BRING: A flashlight or Headlamp. Extra sweaters and long pants or a blanket - it gets COLD at night on the beach, especially if you get a hammock on top of the hill.  Hiking Shoes. Bathing suit. Cash. A camera. 

TIPS: Wake up for the sunrise and take the hike to the 3 Pueblos, a three hour roundtrip hike. Bring plenty of water and sunblock. You'll need good hiking shoes since the hike involves a lot of scrambling over rocks. For about $12USD, you can take a horseback ride instead of hiking back to the entrance of the park. 



party central, haven for sinners

Most people use Santa Marta as hub for getting to Parque Tayrona or staying for a night before returning to Cartagena. People don't realize is how much there is to do in Santa Marta. It's wildly different than Cartagena, and the GO GO GO lifestyle is world's away from the sleepy calm of Cartagena. 

During the day, the town is worth exploring. Drinking in the streets is legal here so don't feel shy to have a Colombia's local beers, Club Colombia or Aguila along for the stroll. The street markets here are incredible and vast, shaded streets filled to the brim with stalls selling everything from freshly made Ajiaco soup to the latest bootleg DVD.  If you haven't yet shown your stomach a good time - be sure to try salchipapas (Colombian style Poutine made with hot dogs and drizzled with spicy sauces, cheese and lettuce), empanadas (God's gift to Earth), pork and chicken skewers and try a Colombian Hamburguesa. I know, it's not very authentic, but I liked the spin they gave it in Santa Marta. 

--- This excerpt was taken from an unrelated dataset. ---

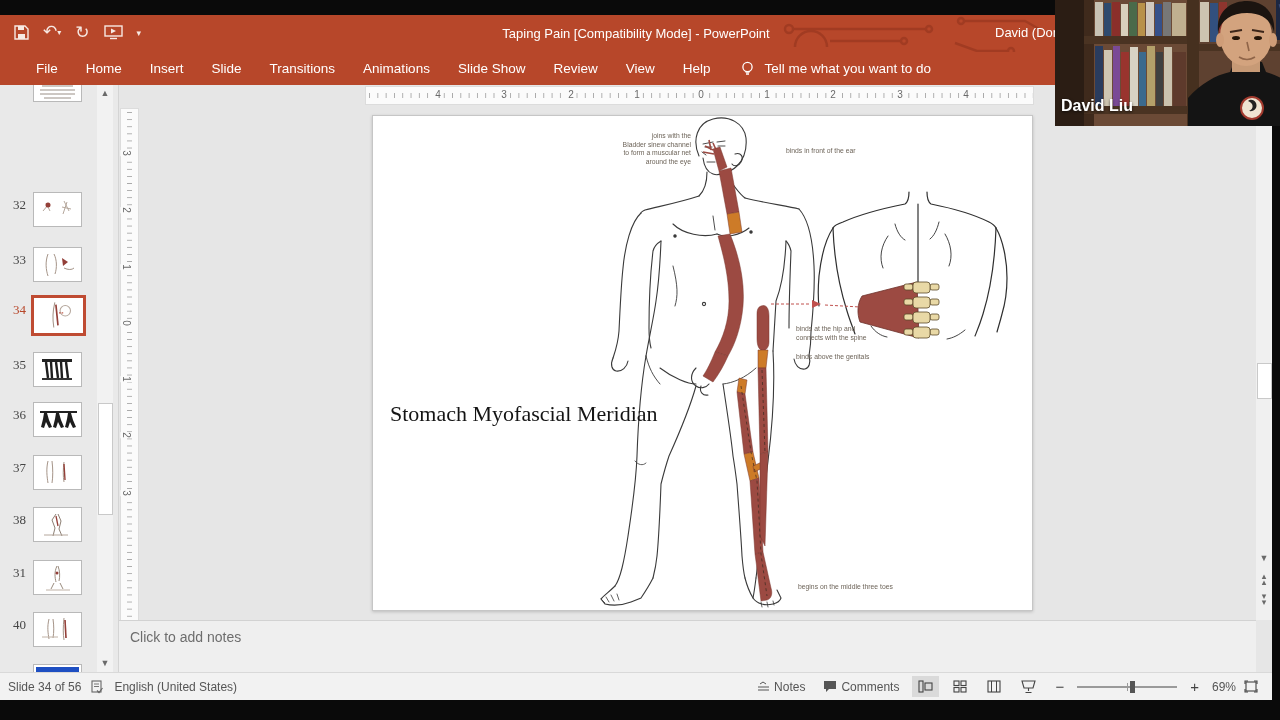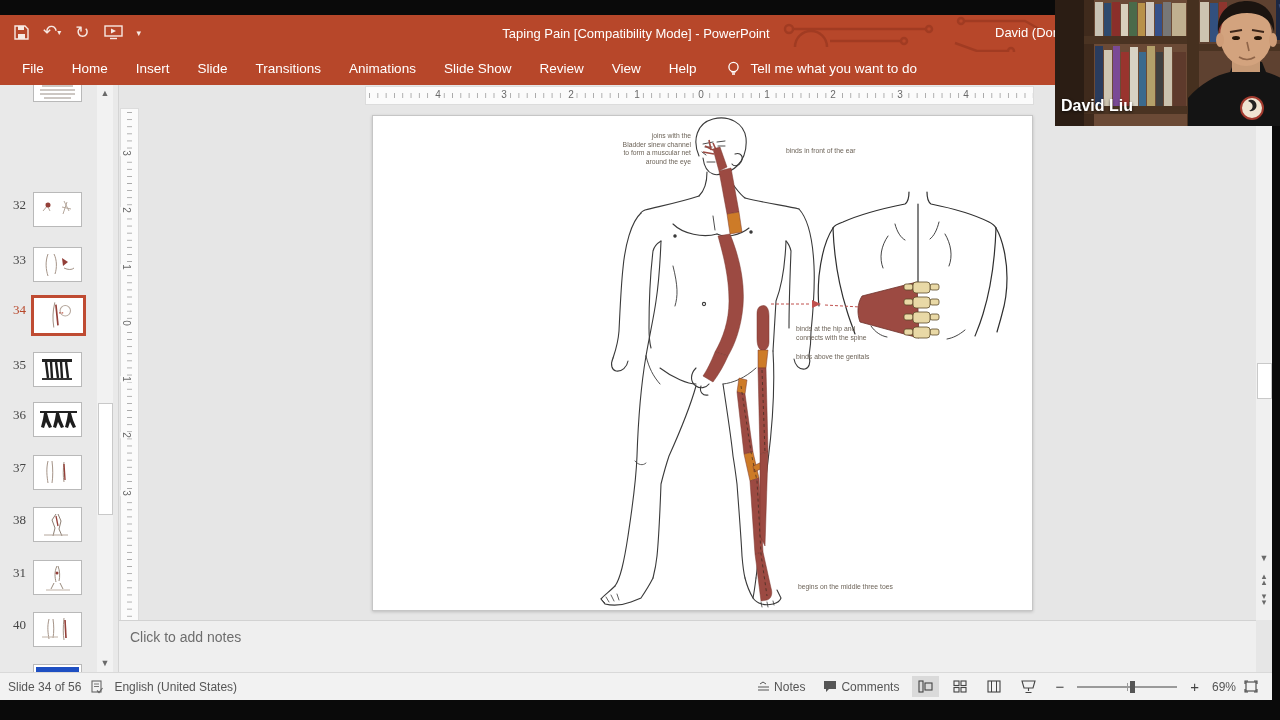"File" #menubar { padding-left: 8px -> 22px }
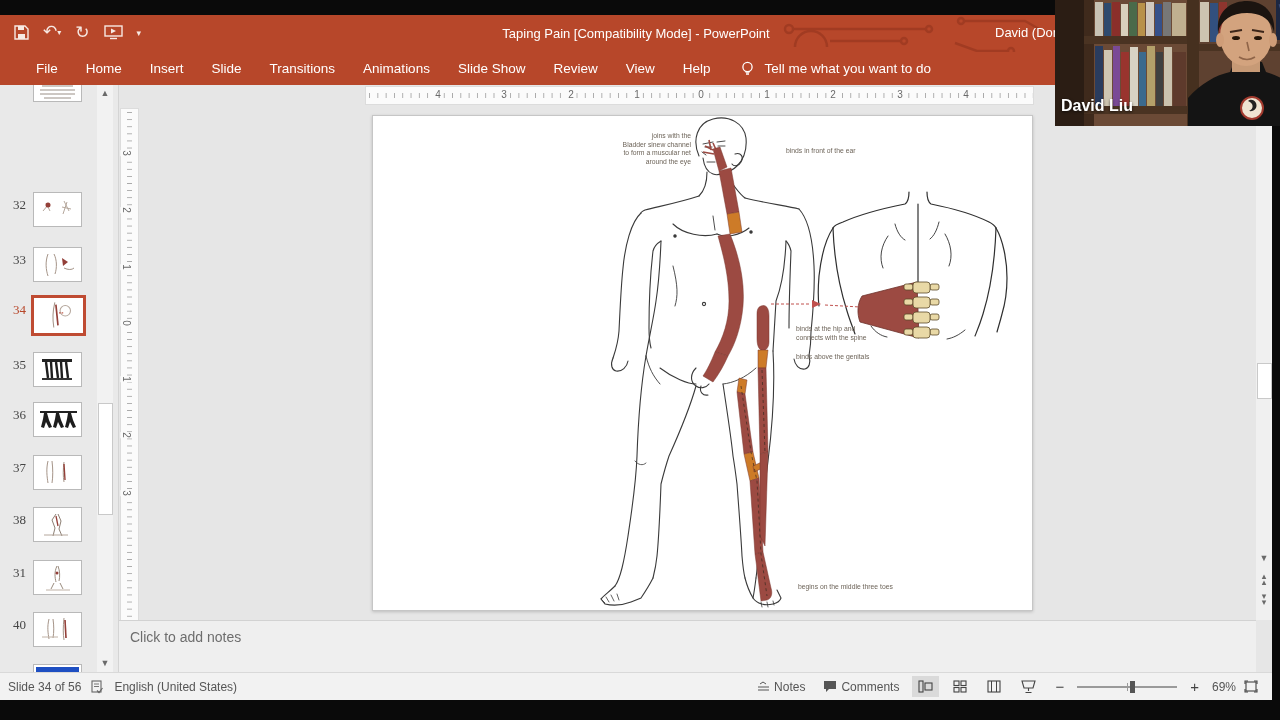"Stomach Myofascial Meridian" div.abs { html: none -> <div>Stomach Myofascial Meridian</div> }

For Hostel goers- everyone will tell you to stay at La Brisa Loca. It's THE place to stay for socializing and partying. There is a "WHEEL OF FORTUNE" in the bar with all sorts of non kosher activities.

"Wheel of Fortune"

TIP-- stay next door at either Masaya Hostel or Emerald Hostel. You'll be able to go back to a clean and beautiful hostel and not have to sleep through the sounds of drunks trying to bone in the hallway.




Masaya Hostel - Hands down, one of the coolest hostels I've ever stayed at. It was the perfect hostel for socializing as they have a bar, pool table and fireplace. Walls are decorated with street art from local artists and the hostel also doubles as a hotel with private rooms. Be warned that there are a few families that stay here, there were toddlers when I was staying, but they were awesome and everyone loved them. The people were great and definitely recommend coming here. It's located in the Candelaria district and a quick walk to Plaza de Bolivar. 


Viajero Hostel: Basic rooms. Wooden lockers under the beds, with aggressive AC during the nighttimes. Bring a blanket or a sweater because it gets freezing in the nighttime. Aside from that, the hostel itself is really cool. Great for socializing and for solo or friends. Hammocks, outdoor patio to hang on with plenty of seats. They have salsa lessons, movie nights and various social activities, as well as spanish classes.

Santa Marta:

Loca Brisa: The ultimate party hostel in Santa Marta, this place is FAMOUS for it's wheel of debauchery, a wheel of fortune style wheel that has "take a shot" and various naughty activities. It gets LOUD at nighttime, since people will be drunk at the bar that is located on the same floor as the bedrooms. There is also a cat and dog that stay at this hostel, which is a really neat. A pool and great rooftop section with hammocks and seats are a nice touch. I'd suggest coming to party here, but not to sleep here. Instead, stay two doors down at Emerald Hostel. Bathrooms were fine but there would be a long line at times.

Emerald Hostel: A modern Miami esque hostel. It looks more like a hotel than a hostel. The bathrooms are very modern and impeccably clean, as are the bedrooms. Each bed comes with it's own curtain and plug for privacy. Party in La Loca Brisa, but come to stay here to get a good nights rest. 


Watch NARCOS on Netflix! Beware though, you may lose your social life because this show is addicting. It follows the story of Colombian drug lord Pablo Escobar from the eyes of a DEA agent from Miami.